Marketing Analytics Jumpstart Dataform

Overview

This Dataform project processes various marketing data sources and creates a Marketing Data Store (MDS) to be used in several use cases:

  • Retain historical marketing data
  • Create high performance dashboards
  • Perform Data Analytics
  • Implement GenAI use cases
  • Train ML models

MDS structure

Domains

There are currently two domains:

  • Google Analytics 4
  • Google Ads

All assets are tagged with domain-specific tags - "ga4" or "ads".

Environments

This project is structured to support multiple environments, typically "dev", "stage" and "prod".

Datasets

Every domain consists of two or more BigQuery datasets.

"Base" dataset contains views into the source data that are used to process the source data and tables to store the processed data. These datasets are named as "marketing_base", e.g., marketing_ga4_base_dev.

"Product" dataset(s) contain only views into the base datasets. These datasets are named as "marketing_v<version_number>", e.g., marketing_g4_v1_dev.

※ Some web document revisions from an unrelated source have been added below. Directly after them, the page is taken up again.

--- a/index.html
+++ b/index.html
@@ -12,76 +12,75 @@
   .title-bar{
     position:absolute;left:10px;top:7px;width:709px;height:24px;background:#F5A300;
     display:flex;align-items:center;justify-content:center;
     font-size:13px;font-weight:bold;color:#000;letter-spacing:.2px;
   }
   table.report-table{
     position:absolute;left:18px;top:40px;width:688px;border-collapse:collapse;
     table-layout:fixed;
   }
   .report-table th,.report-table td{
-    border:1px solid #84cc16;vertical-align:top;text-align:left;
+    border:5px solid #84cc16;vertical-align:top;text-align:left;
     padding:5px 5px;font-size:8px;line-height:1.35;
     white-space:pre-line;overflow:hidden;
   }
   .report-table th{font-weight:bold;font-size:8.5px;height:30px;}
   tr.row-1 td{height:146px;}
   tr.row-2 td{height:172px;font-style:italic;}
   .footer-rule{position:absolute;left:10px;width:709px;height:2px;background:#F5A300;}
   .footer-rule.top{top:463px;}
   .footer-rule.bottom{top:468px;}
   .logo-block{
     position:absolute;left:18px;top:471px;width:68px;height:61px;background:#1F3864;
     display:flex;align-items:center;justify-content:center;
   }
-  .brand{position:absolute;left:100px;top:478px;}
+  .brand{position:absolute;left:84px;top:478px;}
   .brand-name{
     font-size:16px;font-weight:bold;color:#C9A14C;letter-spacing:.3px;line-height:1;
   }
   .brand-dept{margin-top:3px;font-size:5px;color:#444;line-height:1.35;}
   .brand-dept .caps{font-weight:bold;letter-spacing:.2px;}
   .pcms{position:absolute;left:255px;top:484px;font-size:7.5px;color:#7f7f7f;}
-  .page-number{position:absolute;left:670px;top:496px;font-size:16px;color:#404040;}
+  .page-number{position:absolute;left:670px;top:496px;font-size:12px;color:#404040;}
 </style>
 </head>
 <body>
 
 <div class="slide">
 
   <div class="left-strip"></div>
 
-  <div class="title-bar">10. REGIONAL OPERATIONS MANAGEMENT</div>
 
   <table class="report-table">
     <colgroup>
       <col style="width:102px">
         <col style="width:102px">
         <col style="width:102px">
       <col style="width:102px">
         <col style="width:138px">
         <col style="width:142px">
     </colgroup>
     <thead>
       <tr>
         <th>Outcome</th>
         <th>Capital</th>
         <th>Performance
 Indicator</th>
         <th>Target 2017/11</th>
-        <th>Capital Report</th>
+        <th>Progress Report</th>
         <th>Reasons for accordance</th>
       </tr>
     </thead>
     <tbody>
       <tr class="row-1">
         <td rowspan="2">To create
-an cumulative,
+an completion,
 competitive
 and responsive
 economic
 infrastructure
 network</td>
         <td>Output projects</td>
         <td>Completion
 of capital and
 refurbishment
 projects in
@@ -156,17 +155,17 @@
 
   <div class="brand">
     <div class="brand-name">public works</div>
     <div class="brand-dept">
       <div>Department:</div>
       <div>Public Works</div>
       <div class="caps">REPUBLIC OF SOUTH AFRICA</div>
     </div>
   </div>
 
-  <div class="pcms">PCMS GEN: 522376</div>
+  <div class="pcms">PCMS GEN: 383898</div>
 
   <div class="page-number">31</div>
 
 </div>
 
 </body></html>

Consumers of the domain data should only access data through the product views. This will help with maintaining stable "data interfaces" across releases of the MDS.

Configuration

Source datasets and destination datasets are controled by the values in dataform.json file.

Source datasets

Variables:

  • ga4_export_project - GA4 project

  • ga4_export_datase - GA4 dataset

  • ga4_export_table_suffix - typically _*

  • ga4_incremental_processing_days_back - number of days to look back when processing incremental data. Default is 3.

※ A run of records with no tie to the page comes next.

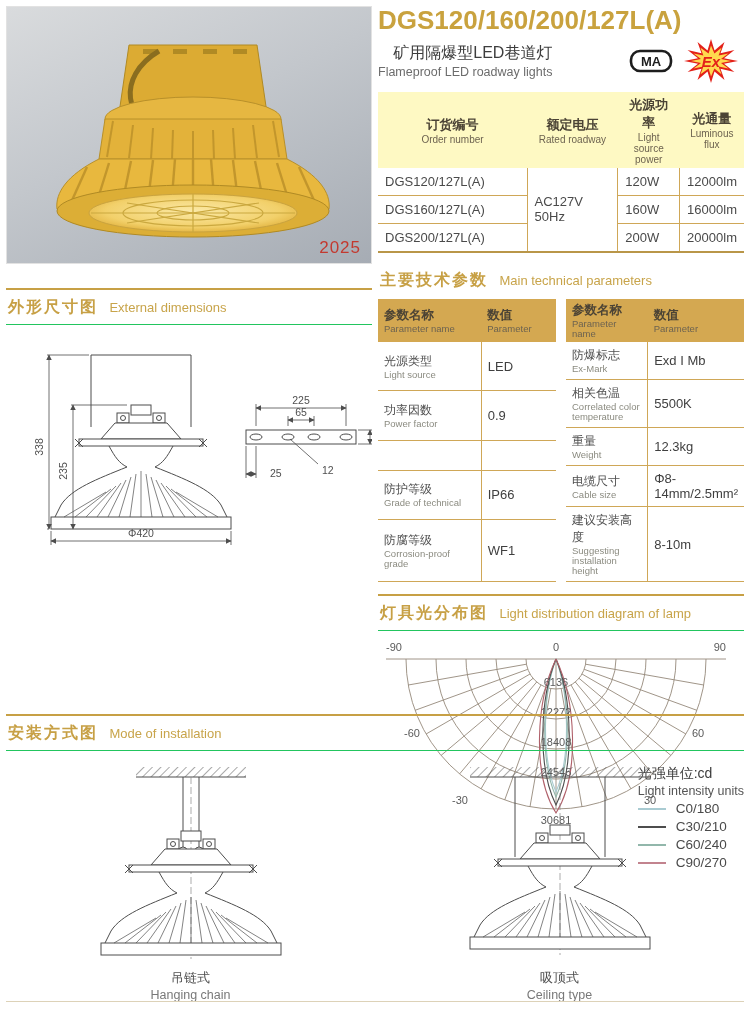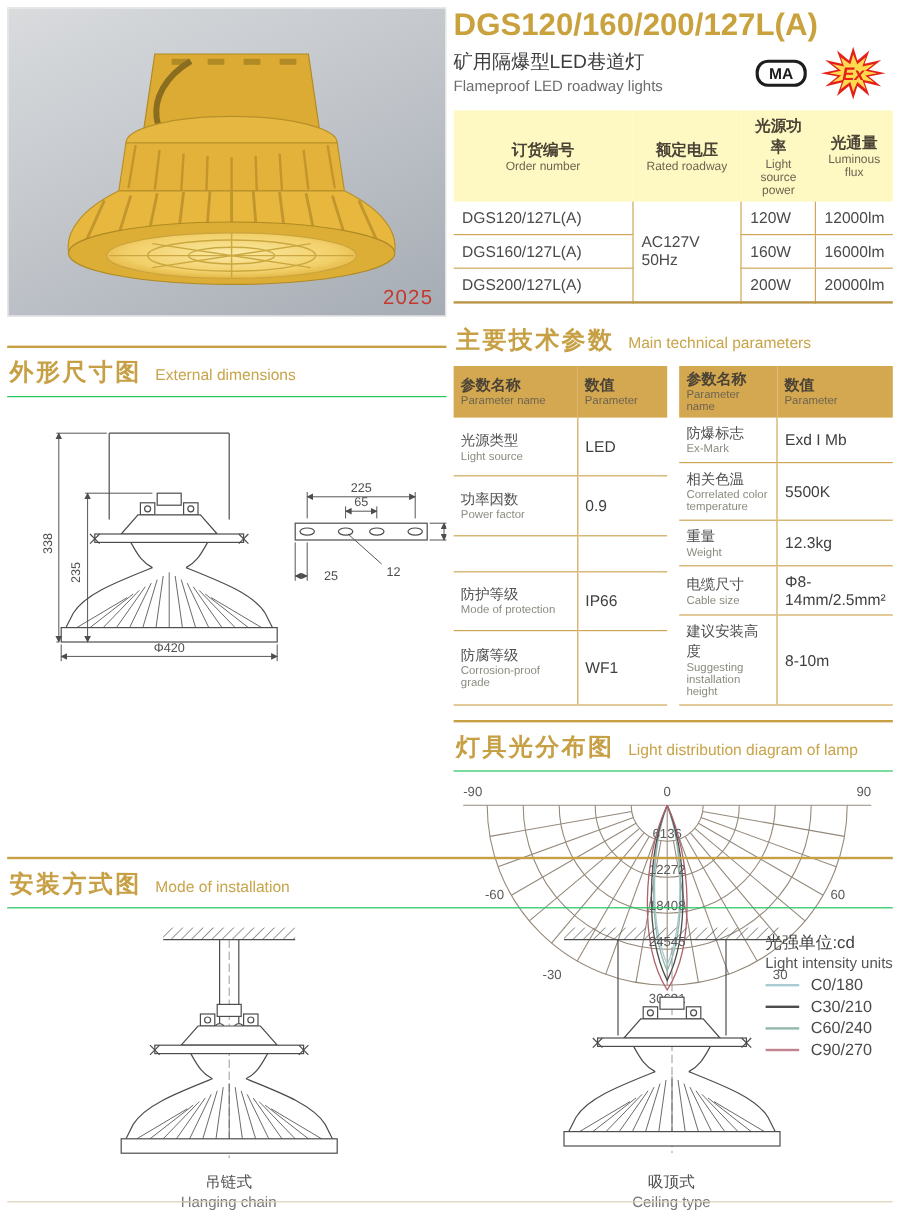--- a/index.html
+++ b/index.html
@@ -9,37 +9,37 @@
   
   .top { display:flex; padding:6px 6px 0 6px; }
   .photo { position:relative; width:366px; height:258px; flex:0 0 auto;
            background:linear-gradient(155deg,#d9dbdd 0%,#c3c7cc 45%,#a6acb4 100%);
            border:1px solid #e2e2e2; }
   .year { position:absolute; right:10px; bottom:5px; color:#c3392f; font-size:17px; letter-spacing:1px; }
   .col-right { width:366px; margin-left:6px; }
 
   .title { font-size:26px; font-weight:bold; color:#c9a23e; line-height:1.1; letter-spacing:0; }
   .subrow { display:flex; justify-content:space-between; align-items:center; margin-top:2px; }
-  .sub-cn { font-size:16px; color:#3d3d3d; line-height:1.25; }
+  .sub-cn { font-size:16px; color:#3d3d3d; line-height:1.25;text-align:right; }
   .sub-en { font-size:12.5px; color:#6c6c6c; margin-top:2px; }
   .logos { display:flex; align-items:center; gap:8px; margin-right:4px; }
 
   
   table.order { width:100%; border-collapse:collapse; margin-top:7px; border-bottom:2px solid #b99648; }
   table.order th { background:#fef9c3; text-align:center; padding:4px 7px 3px 7px; font-weight:normal; }
   table.order th .cn { display:block; font-size:13px; font-weight:bold; color:#4b4335; }
   table.order th .en { display:block; font-size:10px; color:#6d6350; line-height:1.1; }
   table.order td { font-size:13px; color:#4a4a4a; padding:6px 7px; border-bottom:1px solid #cfa757; }
   table.order td.sep { border-left:1px solid #cfa757; }
   table.order td.volt { text-align:left; vertical-align:middle; }
 
   
   .sec { border-top:2px solid #c7a045; border-bottom:1px solid #22c55e; padding:7px 0 6px 2px; }
   .sec.noline { border-top:none; border-bottom:none; }
-  .sec .cn { font-size:20px; font-weight:bold; color:#c7a045; letter-spacing:2px; }
+  .sec .cn { font-size:16px; font-weight:bold; color:#c7a045; letter-spacing:2px; }
   .sec .en { font-size:13px; color:#c8a44a; margin-left:7px; }
 
   
   .ptwrap { display:flex; gap:10px; margin-top:8px; }
   table.ptable { flex:1; border-collapse:collapse; }
   table.ptable th { background:#d4a851; text-align:left; padding:3px 6px; font-weight:normal; }
   table.ptable th .cn { display:block; font-size:12.5px; font-weight:bold; color:#4b4335; }
   table.ptable th .en { display:block; font-size:9.5px; color:#6d6350; line-height:1.1; }
   table.ptable td { border-bottom:1px solid #cfa757; padding:5px 6px; vertical-align:middle; }
   table.ptable td.val { border-left:1px solid #cfa757; font-size:13px; color:#3f3f3f; width:42%; }
@@ -257,21 +257,21 @@
           <tr class="empty">
             <td>
                   <span class="cn"></span>
                   <span class="en"></span>
                 </td>
             <td class="val"></td>
               </tr>
           <tr>
             <td>
                   <span class="cn">防护等级</span>
-                  <span class="en">Mode of protection</span>
+                  <span class="en">Grade of technical</span>
                 </td>
             <td class="val">IP66</td>
               </tr>
           <tr>
             <td>
                   <span class="cn">防腐等级</span>
                   <span class="en">Corrosion-proof grade</span>
                 </td>
             <td class="val">WF1</td>
               </tr>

  • ads_export_data - an array of datasets where Ads data is exported. See the file for the exact syntax.

  • ads_metrics_lookback_days - number of days to query and load from the Ads Data Transfer Service landing tables to the fact tables for Ads Performance and Ads Conversions. Default is 365.

Destination datasets

Destination datasets are created in the project specified by defaultDatabase. Environment in the dataset name is defined by env variable.

Repo Sync Process

The shell script mde_repo_sync.sh is provided in the root directory to assist in synchronizing changes from this repository to your own.

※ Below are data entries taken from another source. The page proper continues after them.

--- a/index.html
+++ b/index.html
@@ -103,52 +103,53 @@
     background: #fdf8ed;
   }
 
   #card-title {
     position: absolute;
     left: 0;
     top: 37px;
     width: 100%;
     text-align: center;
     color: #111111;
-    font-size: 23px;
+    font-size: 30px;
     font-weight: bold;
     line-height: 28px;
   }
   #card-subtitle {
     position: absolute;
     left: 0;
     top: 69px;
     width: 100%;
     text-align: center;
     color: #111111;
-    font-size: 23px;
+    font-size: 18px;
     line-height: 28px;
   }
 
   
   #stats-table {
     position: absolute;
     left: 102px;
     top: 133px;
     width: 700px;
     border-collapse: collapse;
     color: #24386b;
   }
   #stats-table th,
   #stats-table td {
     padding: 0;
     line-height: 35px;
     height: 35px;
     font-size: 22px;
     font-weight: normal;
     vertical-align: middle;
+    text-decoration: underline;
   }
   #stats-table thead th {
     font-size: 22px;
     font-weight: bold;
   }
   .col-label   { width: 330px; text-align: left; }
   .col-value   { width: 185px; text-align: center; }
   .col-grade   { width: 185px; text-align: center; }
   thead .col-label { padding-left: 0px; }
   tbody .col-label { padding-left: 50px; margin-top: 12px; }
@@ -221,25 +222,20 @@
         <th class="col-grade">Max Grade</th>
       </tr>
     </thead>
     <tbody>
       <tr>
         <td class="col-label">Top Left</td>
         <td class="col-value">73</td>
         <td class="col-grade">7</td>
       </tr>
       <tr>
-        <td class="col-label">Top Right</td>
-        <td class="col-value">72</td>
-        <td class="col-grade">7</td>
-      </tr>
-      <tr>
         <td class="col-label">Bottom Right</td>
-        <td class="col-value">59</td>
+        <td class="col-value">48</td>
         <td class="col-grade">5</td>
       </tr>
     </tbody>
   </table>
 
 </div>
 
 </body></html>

It assumes that you have a local directory in your development environment for both repos.

Due to limitations on how the patch process works, it is required that both directories are located in the same parent directory and that relative paths are passed to the script.

Usage

In a Linux command line, execute the script by entering: bash mde_repo_sync.sh . ../<destination>

The script is designed to run in the source directory. Destination is the directory of the repository where you want to synchronize changes.

The script will perform the following steps:

Destination Repo Prep

  1. Stash any uncommitted changes in the current branch of the destination repo
  2. Switch to the main branch of the destination repo
  3. Pull any changes from the remote of the destination repo
  4. Create a new branch named sync-YYYYMMDD-HHMMSS based on the execution time that is a copy of the main branch

Source Repo Prep

  1. Stash any uncommitted changes in the current branch of the source repo
  2. Switch to the main branch of the source repo
  3. Pull any changes from the remote of the source repo

Diff & Patch Changes

  1. Execute a diff command between the two local directories. The diff will ignore changes in dataform.json, .gitignore and the .git directory.
  2. Write the changes to a file named patch.file. Note: The process will fail ff patch.file already exists. You will need to delete or move the existing file.
  3. Patch changes to the destination directory.
  4. Delete patch.file

Completing the Synchronization

Once the patch is completed, the changes will be uncommitted in the destination directory. You will need to do the following:

  1. In the destination directory, add changes using git add .
  2. Commit the changes to the sync-YYYYMMDD-HHMMSS branch using git commit -m "Meaningful message".
  3. Push changes to the remote or merge the changes to the main branch using your preferred deployment process.
  4. Delete the sync-YYYYMMDD-HHMMSS branch when the changes have been merged.

Example

Assuming you have a directory structure of:

  • ~/marketing-analytics-jumpstart-dataform (this repo)
  • ~/our-marketing-analytics-jumpstart-dataform (a copy of this repo containing your personalized dataform environment)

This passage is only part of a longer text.